A Child Is Born
In a short while, I will be heading over to my dear friends' house to celebrate our Christmas Eve tradition. The Jankiewicz family is near and dear to my heart. I first taught Susan in 1999, when she was in fifth grade. A shy Chinese-American language student, she gave me no foreshadowing of our future friendship in that opening year of Holland Brook School. But somehow, by the time she was in 8th grade, I was going to her house weekly to teach piano. She and her younger sister Sharon were quick learners and eventually surpassed their piano teacher. But what they gave me was even more precious than the music we shared (and still share) together. They gave me their childhood and reminders of my own.
Outwardly, our cultures are so different. We are all third generation Americans, but they are a blend of Italian, Chinese and Polish heritages and I am an Eastern-European mutt (who looks Romanian.) They are from a devoutly Catholic family where a beautiful spiritualism and sanctity runs through every action and moment of peace. They go on retreats as a family! As for me, I come from a secular family where social action matters but where we each have our own connection or disconnection with religion and we are usually better off not talking about faith matters (except for an undying faith in latkes and matzah brei.).
In our hearts, though, I connect so deeply with the Jankiewicz clan. Their walls were lined with books and I knew immediately that we shared an international culture of intellectualism. Mom teaches science fiction, and the father, Ed, introduced me to Stanislav Lem. Jangie, the mother, is pragmatic and driven; she always gives me sound advice and wisdom when I need it. The Jankiewicz dining room table is like my family's one: a meeting place for books and homework and projects and ideas. And we share a great, timeless love for music. Even without words, we connect so deeply.
So, it was in my role as a honorary Jankiewicz that I began to attend Christmas Eve services. Equipped with my viola and some holiday cheer, I join the family at Our Lady of Lourdes church each year and feel part of something larger than myself. At first, I was in awe of the sheer number of congregants---and marveled that they had more than one mass each week. (In my cozy congregation, we celebrate a weekly minyan...) Then, I was profoundly moved by the acoustics of the building. "Music Ministry" is taken seriously by Christians, or so it seems to me, and Jim Cole, their musical leader, is an immensely talented leader who makes the most of choruses, orchestras and handbells. The sound is tremendous! I am always honored to be included.

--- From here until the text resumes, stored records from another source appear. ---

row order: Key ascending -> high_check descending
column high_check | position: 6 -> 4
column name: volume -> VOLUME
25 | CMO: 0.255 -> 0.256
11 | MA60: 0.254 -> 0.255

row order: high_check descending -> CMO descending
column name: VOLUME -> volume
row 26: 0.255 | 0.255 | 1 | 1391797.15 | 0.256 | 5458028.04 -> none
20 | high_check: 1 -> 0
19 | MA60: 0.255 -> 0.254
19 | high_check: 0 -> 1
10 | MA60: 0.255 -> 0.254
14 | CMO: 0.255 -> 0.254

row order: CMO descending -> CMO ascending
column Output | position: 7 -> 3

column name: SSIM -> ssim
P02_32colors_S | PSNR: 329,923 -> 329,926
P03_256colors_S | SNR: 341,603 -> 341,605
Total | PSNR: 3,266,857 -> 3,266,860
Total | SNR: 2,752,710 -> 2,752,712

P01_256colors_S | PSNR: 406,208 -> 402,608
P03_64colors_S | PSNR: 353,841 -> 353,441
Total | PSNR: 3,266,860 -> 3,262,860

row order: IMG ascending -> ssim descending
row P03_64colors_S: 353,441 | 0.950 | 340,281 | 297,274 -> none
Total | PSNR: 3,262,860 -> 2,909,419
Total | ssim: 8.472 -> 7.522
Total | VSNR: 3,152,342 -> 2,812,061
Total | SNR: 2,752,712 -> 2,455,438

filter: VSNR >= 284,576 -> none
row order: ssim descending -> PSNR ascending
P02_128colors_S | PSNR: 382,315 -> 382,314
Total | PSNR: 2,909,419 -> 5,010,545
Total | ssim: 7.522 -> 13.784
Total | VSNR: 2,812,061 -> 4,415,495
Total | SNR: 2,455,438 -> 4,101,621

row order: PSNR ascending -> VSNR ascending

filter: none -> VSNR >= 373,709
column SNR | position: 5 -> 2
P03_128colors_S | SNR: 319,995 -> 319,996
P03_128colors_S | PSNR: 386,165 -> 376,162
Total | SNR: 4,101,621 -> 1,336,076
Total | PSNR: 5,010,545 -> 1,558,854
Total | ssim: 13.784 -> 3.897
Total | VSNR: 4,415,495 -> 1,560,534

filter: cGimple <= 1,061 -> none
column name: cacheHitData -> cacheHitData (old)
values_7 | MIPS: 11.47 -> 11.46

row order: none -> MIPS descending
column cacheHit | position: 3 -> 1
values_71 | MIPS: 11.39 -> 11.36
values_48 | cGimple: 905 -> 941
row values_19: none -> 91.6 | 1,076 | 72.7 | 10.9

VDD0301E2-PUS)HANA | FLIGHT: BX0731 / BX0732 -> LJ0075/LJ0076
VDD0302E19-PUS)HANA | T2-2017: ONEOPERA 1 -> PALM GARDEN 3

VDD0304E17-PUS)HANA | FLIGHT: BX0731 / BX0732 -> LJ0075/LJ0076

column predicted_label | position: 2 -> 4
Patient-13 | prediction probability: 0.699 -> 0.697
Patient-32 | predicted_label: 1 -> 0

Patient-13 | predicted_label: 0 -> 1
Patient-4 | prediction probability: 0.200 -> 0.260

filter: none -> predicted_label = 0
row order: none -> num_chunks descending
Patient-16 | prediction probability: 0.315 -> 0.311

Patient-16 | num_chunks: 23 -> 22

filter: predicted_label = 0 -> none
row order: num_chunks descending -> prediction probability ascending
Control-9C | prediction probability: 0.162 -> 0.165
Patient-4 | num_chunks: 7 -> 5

My beliefs are different from that of Christianity. For heaven's sake-- they are different from mainstream Judaism too! But the deep adoration of a baby Jesus is not lost on me. Many years ago, someone told me that I could replace Jesus's name with "Moses" in many of the carols and still have a sensible and passionate song! "Away in a manger no crib for a bed, lay little lord Moses asleep in his bed..." Especially in adversity, babies give hope. When they grow up into adults who shed more kindness and wisdom into the world, we are lucky.
Because I am emotionally preparing myself for my visit to Auschwitz, I began thinking about birth in adversity this morning. Beyond Moses, beyond Jesus...were there children born in Auschwitz who survived? Because I am Emily, I did research and learned that yes, there were two: Angela Polgar ( born in December just before liberation) and Gyorgi Faludi ( born on the day of liberation.)
I don't plan to write Angela Polgar's story here on my blog, but a simple Google search will bring up a few poignant articles about her mother's attempts to give her as normal a childhood as possible, by not talking about what happened. I was touched by listening to parts of a recorded interview between mother Vera Bein and her granddaughter, Katy. What do you tell, and what do you leave unsaid? This isn't exactly a "Go Tell It On The Mountain" birth... But it is still a case of survival against the odds.
My youngest sister is, to me, a miracle child. She was born in 1983, the child of a heroin addict. When Melinda came to my family in November of 1984, we didn't know much of her past, but my parents were determined to give her as healthy and happy of a childhood as they could. Mel graced us with her dance and her humor, a sassy attitude and oh so many apology cards. We played Canasta and Phase 10 with such vigor, and I loved going for long walks with her. Melinda lived for almost 24 years and my relationship with her has helped define me and my passionate philosophy. But today, when I am with my bonus "sisters" in New Jersey, and when I think about miracle children, I think of her.
Children are miracles. We are miracles. Thank heavens for this life force that gives us the strength to go on.
Merry Christmas to those who celebrate.
A joyous celebration of human resilience to all!